THE RECORDS.
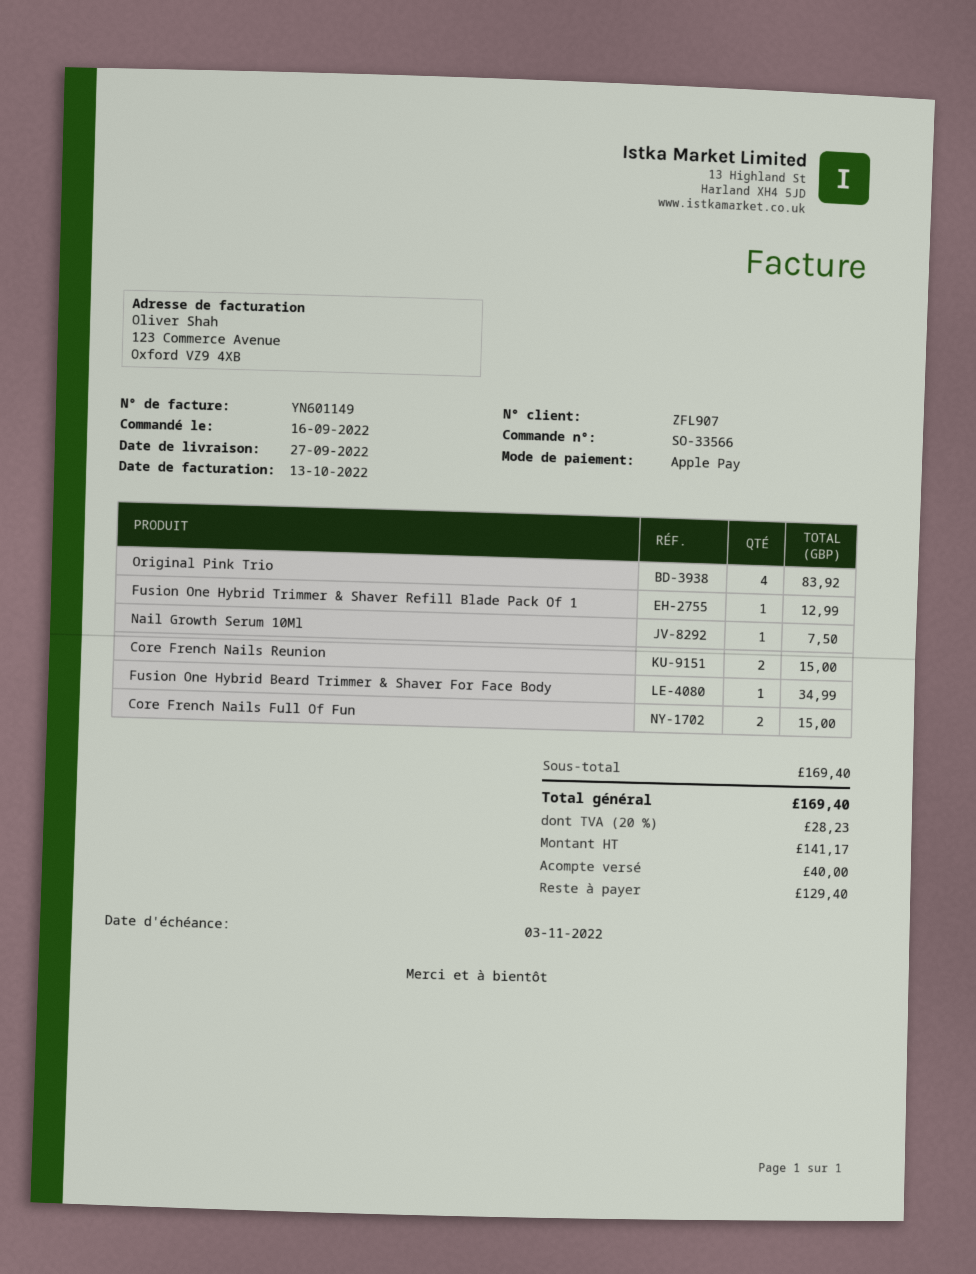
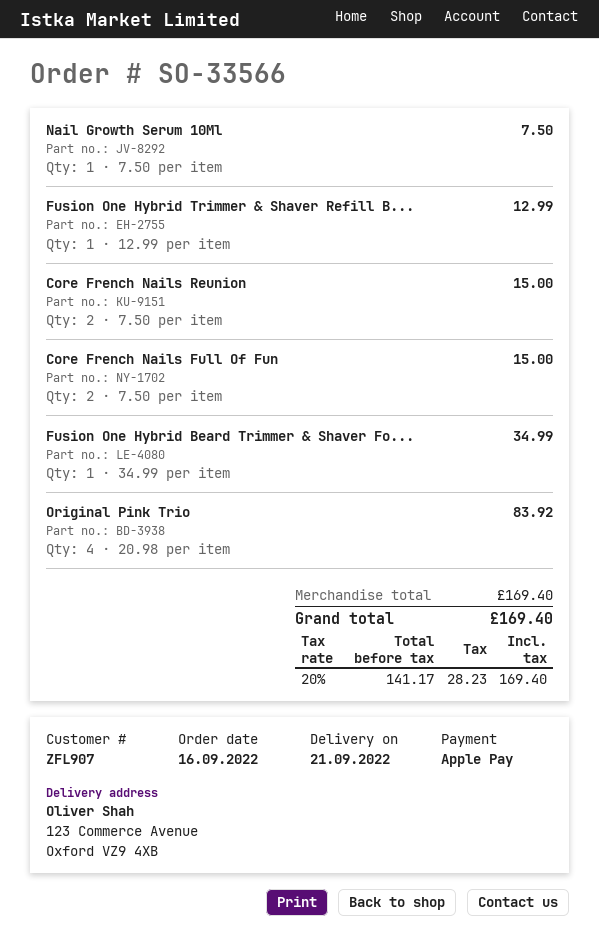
delivery date: 2022-09-27 -> 2022-09-21

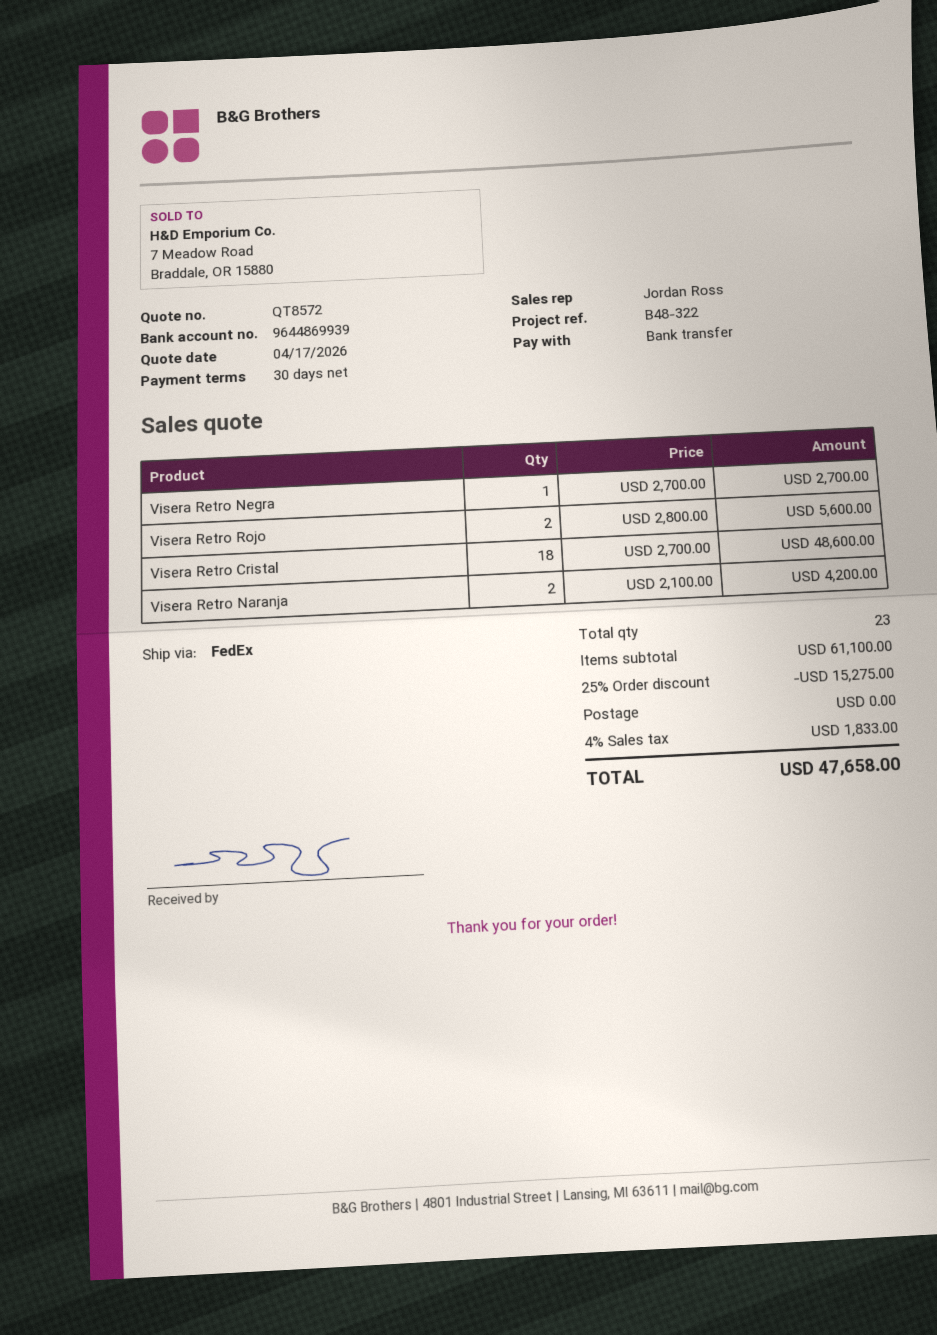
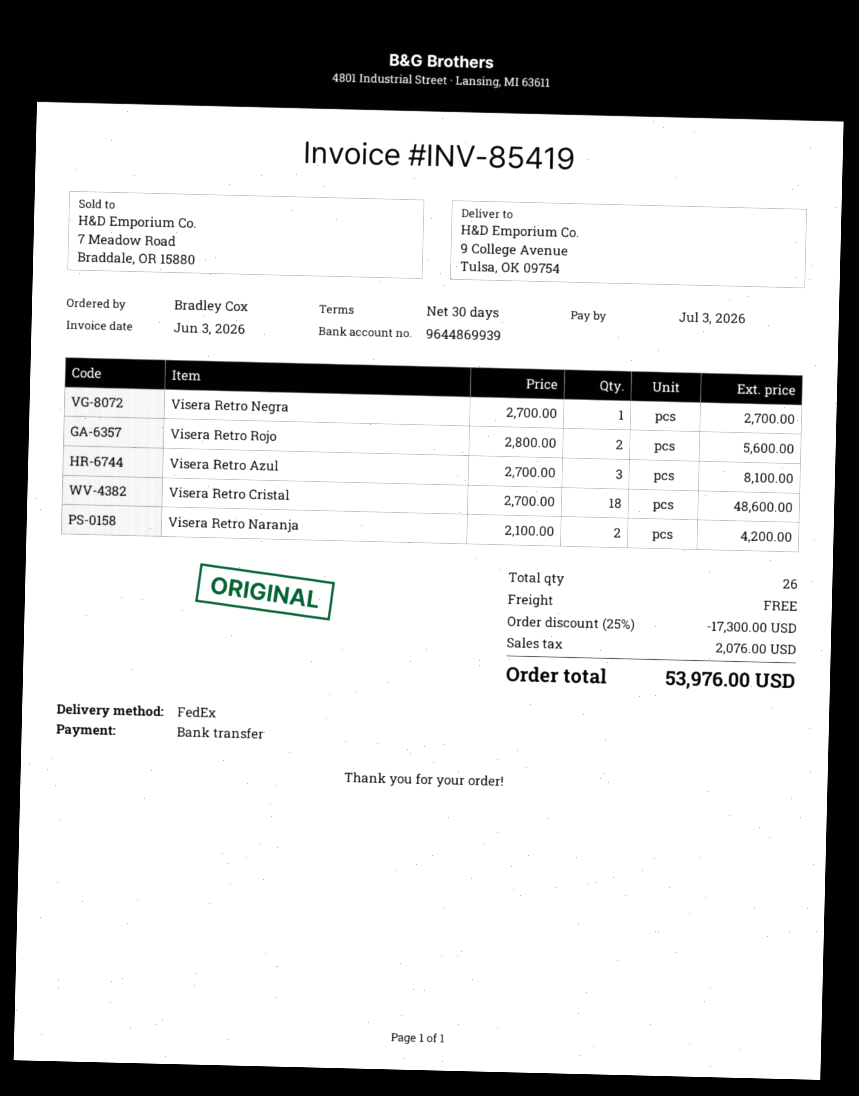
Visera Retro Azul: none -> 3 x 2700.00 = 8100.00
total quantity: 23 -> 26
discount: 25% = 15275.00 -> 25% = 17300.00
tax: 1833.00 -> 2076.00
total: 47658.00 -> 53976.00

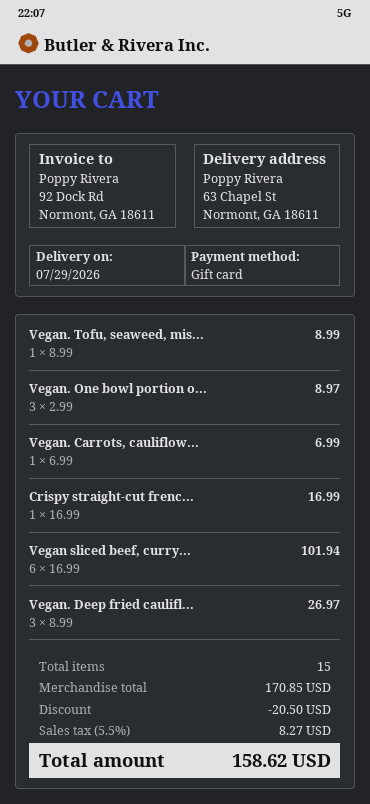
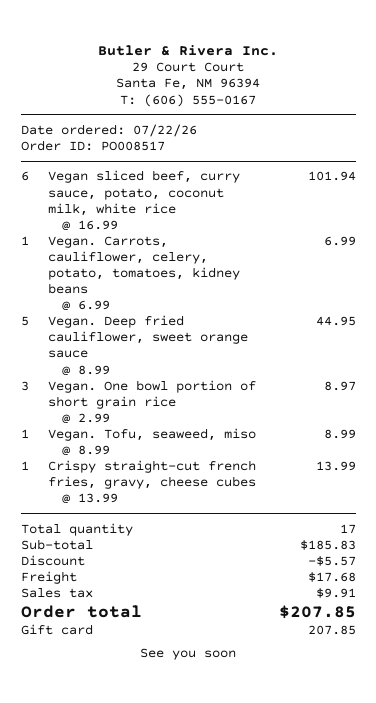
Crispy straight-cut frenc...: 1 x 16.99 = 16.99 -> 1 x 13.99 = 13.99
Vegan. Deep fried caulifl...: 3 x 8.99 = 26.97 -> 5 x 8.99 = 44.95
total quantity: 15 -> 17
subtotal: 170.85 -> 185.83
discount: 20.50 -> 5.57
shipping: none -> 17.68
tax: 8.27 -> 9.91
total: 158.62 -> 207.85

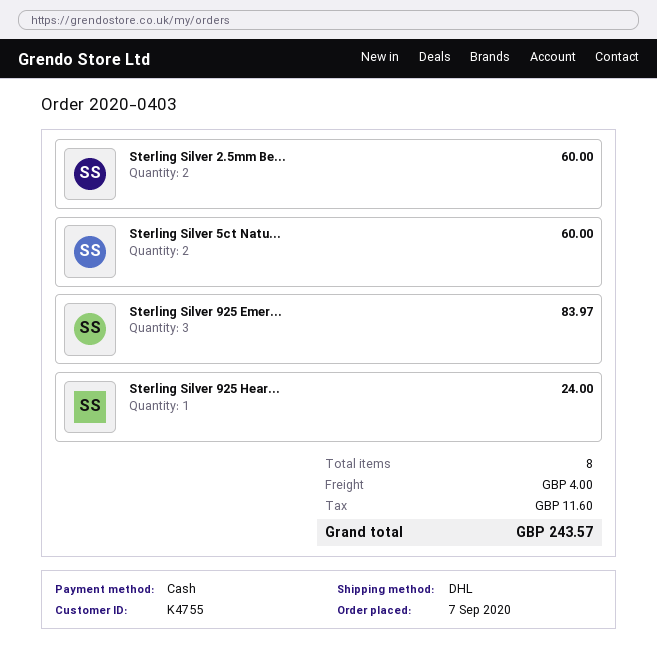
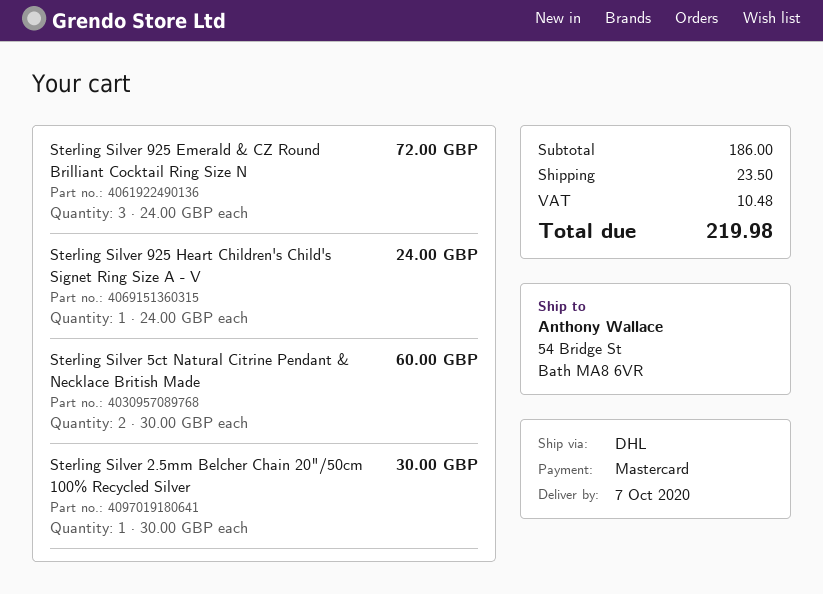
payment method: cash -> Mastercard
Sterling Silver 2.5mm Be...: 2 for 60.00 -> 1 for 30.00
Sterling Silver 925 Emer...: 3 for 83.97 -> 3 for 72.00
shipping: 4.00 -> 23.50
tax: 11.60 -> 10.48
total: 243.57 -> 219.98

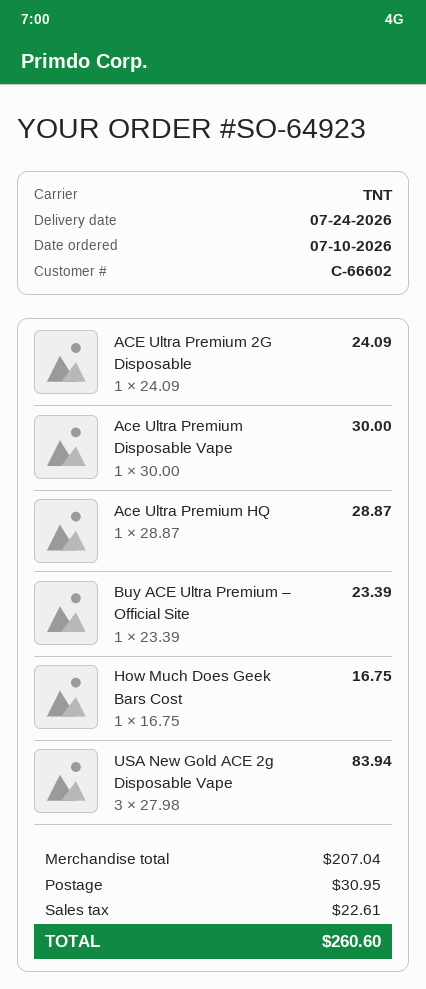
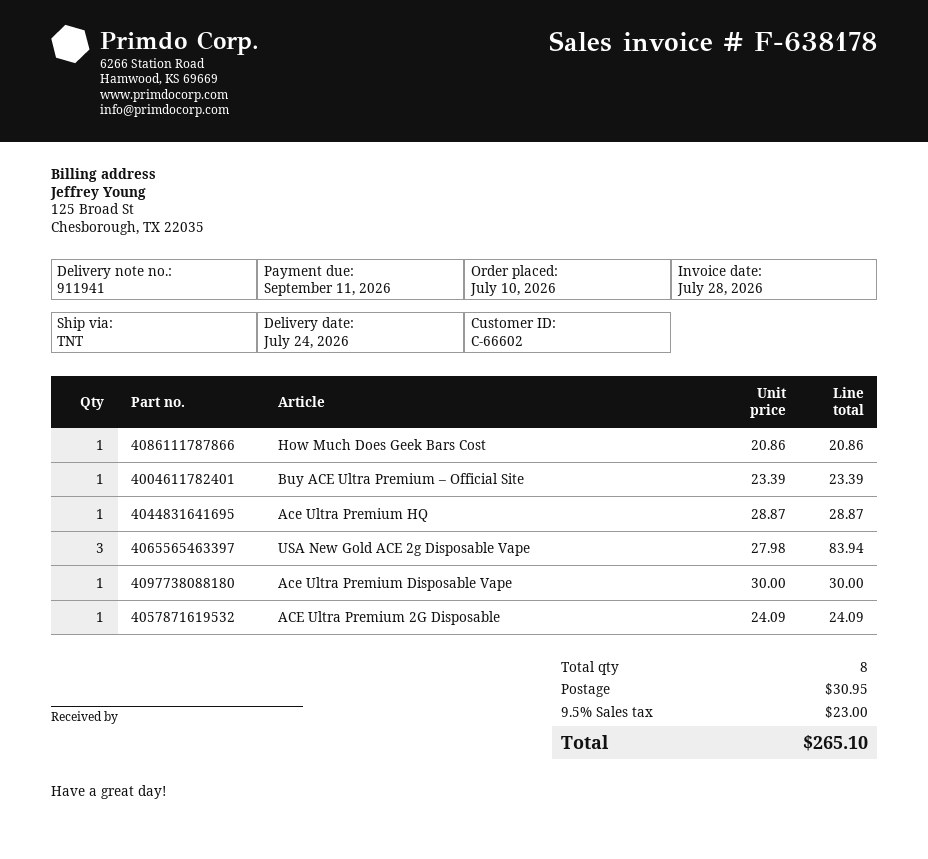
How Much Does Geek Bars Cost: 1 x 16.75 = 16.75 -> 1 x 20.86 = 20.86
tax: 22.61 -> 23.00
total: 260.60 -> 265.10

TASK REQUIREMENTS. Please, without any pictures, retype the records exactly as they appear.

OUTPUT OF THE EXERCISE.
delivery date: 2022-09-27 -> 2022-09-21

Visera Retro Azul: none -> 3 x 2700.00 = 8100.00
total quantity: 23 -> 26
discount: 25% = 15275.00 -> 25% = 17300.00
tax: 1833.00 -> 2076.00
total: 47658.00 -> 53976.00

Crispy straight-cut frenc...: 1 x 16.99 = 16.99 -> 1 x 13.99 = 13.99
Vegan. Deep fried caulifl...: 3 x 8.99 = 26.97 -> 5 x 8.99 = 44.95
total quantity: 15 -> 17
subtotal: 170.85 -> 185.83
discount: 20.50 -> 5.57
shipping: none -> 17.68
tax: 8.27 -> 9.91
total: 158.62 -> 207.85

payment method: cash -> Mastercard
Sterling Silver 2.5mm Be...: 2 for 60.00 -> 1 for 30.00
Sterling Silver 925 Emer...: 3 for 83.97 -> 3 for 72.00
shipping: 4.00 -> 23.50
tax: 11.60 -> 10.48
total: 243.57 -> 219.98

How Much Does Geek Bars Cost: 1 x 16.75 = 16.75 -> 1 x 20.86 = 20.86
tax: 22.61 -> 23.00
total: 260.60 -> 265.10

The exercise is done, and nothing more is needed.